Many plants at Eprapah were used by the Aboriginal people, including the red ash or soap tree as a poison, the edible and crunchy small fruit of the lillypilly, black bean or Moreton Bay chestnut as a food source, and the paper bark for carrying containers amongst other uses. A native food garden has been established at the south-west corner of the property, near the Mungara visitor centre.
European presence
The area including Eprapah, prior to Queensland becoming its own colony in 1859, was used for stocking cattle. Victoria Point was named in the 1840s, surveyed in 1859, with 'Eprapah Creek' becoming a post office at Holzapfel's store in 1890. The Colburn family, giving their name to the road now acting as the southern border of the property, settled in the 1860s.Mostly farmers, other activities in the area included timber-getting. Nearby Link Road served as the log rafting area, to be floated to the mills at Cleveland and Wellington Point. Sugar plantations, custard apples, grapes, passion fruit, pawpaws, pineapple, tomatoes, cabbages, cucumbers constituted some of the farming activities. The market gardens supplied the Sydney and Melbourne with fresh seasonal pineapples.
As the divide between the Tingalpa and Cleveland local government divisions, financial debates commenced in 1898 about the construction of a road bridge over Eprapah Creek. The bridge was later improved in 1924.

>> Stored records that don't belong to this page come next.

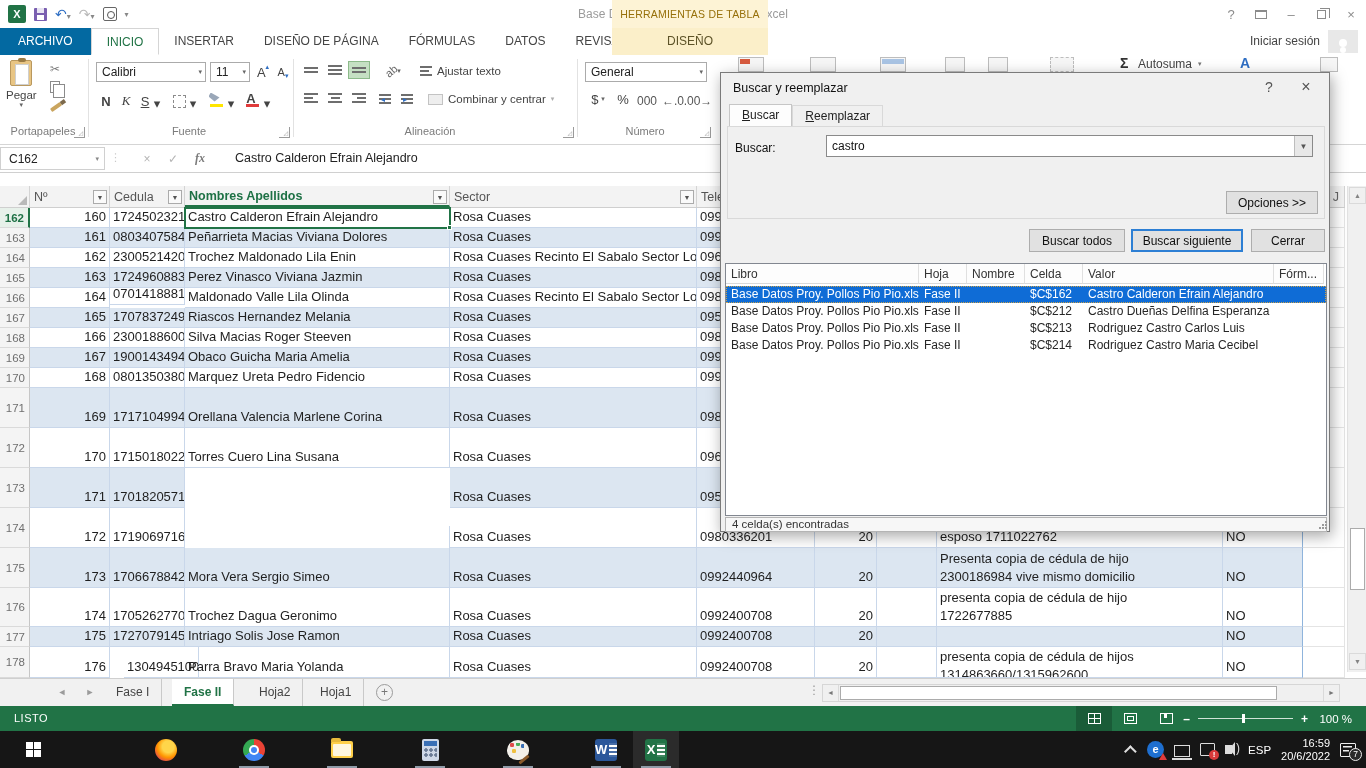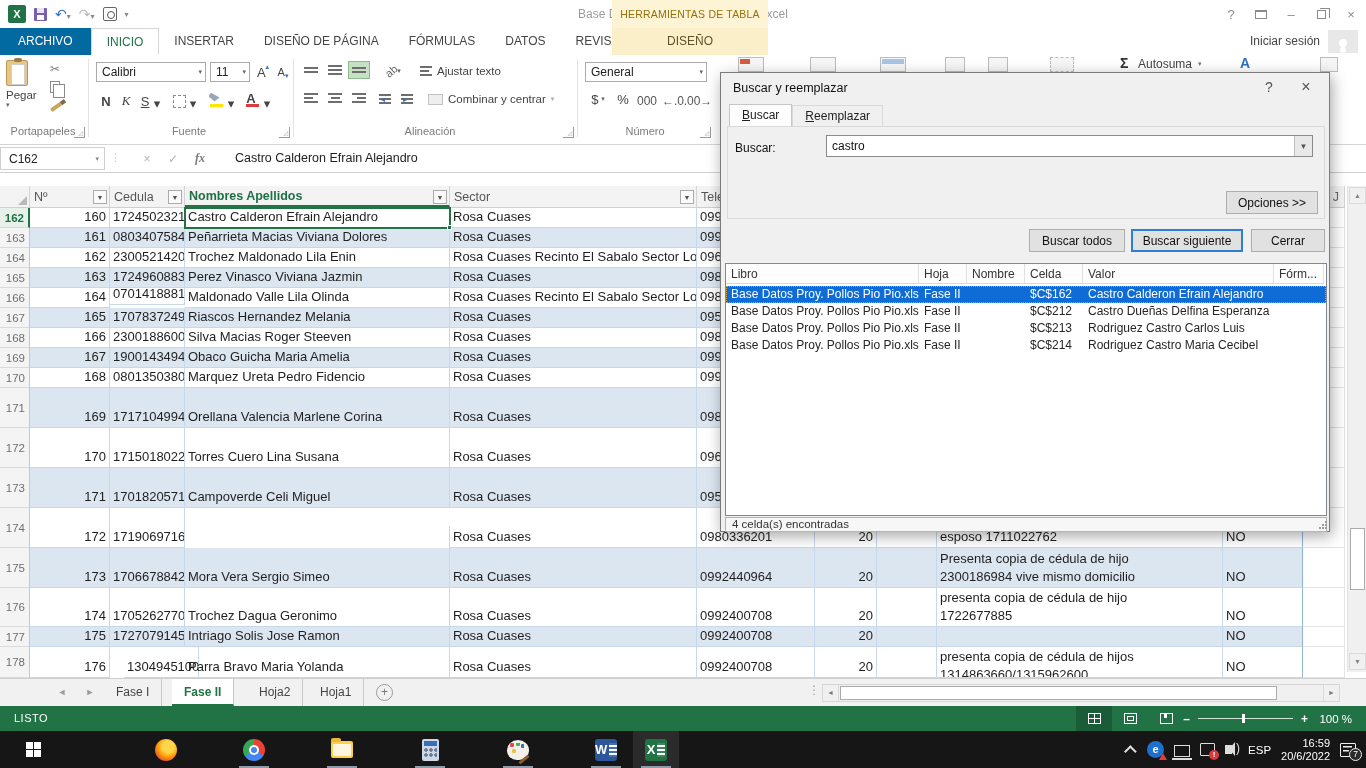--- a/index.html
+++ b/index.html
@@ -36,21 +36,21 @@
   #signin { position:absolute; right:46px; top:0; line-height:27px; color:#444; }
   #avatar { position:absolute; right:8px; top:2px; width:30px; height:23px; background:#e8e8e8; display:flex; align-items:flex-end; justify-content:center; }
   #avatar .head { width:8px; height:8px; background:#fff; border-radius:50%; margin-bottom:6px; box-shadow:0 7px 0 -1px #fff; }
 
   
   #ribbon { position:absolute; left:0; top:55px; width:1366px; height:90px; background:#fff; border-bottom:1px solid #d5d5d5; overflow:hidden; }
   .rgroup-sep { position:absolute; top:4px; width:1px; height:78px; background:#e2e2e2; }
   .rgroup-label { position:absolute; top:70px; height:16px; font-size:11px; color:#7b7b7b; text-align:center; }
   .launcher { position:absolute; top:72px; width:11px; height:11px; border-right:1px solid #9a9a9a; border-bottom:1px solid #9a9a9a; }
   .launcher:before { content:"◿"; position:absolute; right:1px; bottom:1px; font-size:6px; color:#9a9a9a; }
-  .bigbtn { position:absolute; display:flex; flex-direction:column; font-size:11.5px; color:#444; }
+  .bigbtn { position:absolute; display:flex; flex-direction:column; align-items:center; font-size:11.5px; color:#444; }
   .clipboard { width:22px; height:26px; background:#e8c584; border:1px solid #b9985e; border-radius:2px; position:relative; margin-bottom:3px; }
   .clipboard:before { content:""; position:absolute; left:4px; top:3px; width:12px; height:19px; background:#fff; border:1px solid #cfcfcf; }
   .clipboard:after { content:""; position:absolute; left:7px; top:-3px; width:8px; height:4px; background:#9a7b44; border-radius:2px; }
   .dd { font-size:7px; color:#666; }
   .smic { position:absolute; width:20px; height:16px; display:flex; align-items:center; font-size:12px; color:#777; }
   .copy-ic { width:10px; height:12px; border:1px solid #8b8b8b; background:#fff; position:relative; }
   .copy-ic:before { content:""; position:absolute; left:2px; top:2px; width:10px; height:12px; border:1px solid #8b8b8b; background:#fff; }
   .brush-ic { width:12px; height:4px; background:#caa55f; transform:rotate(-35deg); border-radius:1px; position:relative; }
   .brush-ic:before { content:""; position:absolute; right:-5px; top:0; width:5px; height:4px; background:#7d6racy; background:#7d6a4c; }
   .combo { position:absolute; background:#fff; border:1px solid #ababab; display:flex; align-items:center; justify-content:space-between; padding:0 3px 0 5px; font-size:12px; color:#222; }
@@ -587,21 +587,20 @@
         <div class="cell" style="left: 450px; top: 220px; width: 247px; height: 40px;">Rosa Cuases</div>
         <div class="cell" style="left: 697px; top: 220px; width: 118px; height: 40px;">0962</div>
         <div class="cell num" style="left: 815px; top: 220px; width: 62px; height: 40px;"></div>
         <div class="cell" style="left: 877px; top: 220px; width: 60px; height: 40px;"></div>
         <div class="cell obs" style="left: 937px; top: 220px; width: 286px; height: 40px;"></div>
         <div class="cell tbl-edge" style="left: 1223px; top: 220px; width: 80px; height: 40px;"></div>
         <div class="cell outside" style="left: 1303px; top: 220px; width: 42px; height: 40px;"></div>
         <div class="cell gutter" style="left: 0px; top: 260px; width: 30px; height: 40px;">173</div>
         <div class="cell band num" style="left: 30px; top: 260px; width: 80px; height: 40px;">171</div>
         <div class="cell band" style="left: 110px; top: 260px; width: 75px; height: 40px;">1701820571</div>
-        <div class="cell band" style="left: 185px; top: 260px; width: 265px; height: 40px;">Campoverde Celi Miguel</div>
         <div class="cell band" style="left: 450px; top: 260px; width: 247px; height: 40px;">Rosa Cuases</div>
         <div class="cell band" style="left: 697px; top: 260px; width: 118px; height: 40px;">0959</div>
         <div class="cell band num" style="left: 815px; top: 260px; width: 62px; height: 40px;"></div>
         <div class="cell band" style="left: 877px; top: 260px; width: 60px; height: 40px;"></div>
         <div class="cell band obs" style="left: 937px; top: 260px; width: 286px; height: 40px;"></div>
         <div class="cell band tbl-edge" style="left: 1223px; top: 260px; width: 80px; height: 40px;"></div>
         <div class="cell outside" style="left: 1303px; top: 260px; width: 42px; height: 40px;"></div>
         <div class="cell gutter" style="left: 0px; top: 300px; width: 30px; height: 40px;">174</div>
         <div class="cell num" style="left: 30px; top: 300px; width: 80px; height: 40px;">172</div>
         <div class="cell" style="left: 110px; top: 300px; width: 75px; height: 40px;">1719069716</div>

Eprapah continued to be used as a district name until about 1915. The 1930s continued to see Victoria Point as a popular holiday destination, with trips to Coochiemudlo Island. Farming and tourism continued as the main post-World War II activities, when in the 1970s, crop farming progressed to flower growing. Throughout this period, Eprapah remained intact as a bushland property.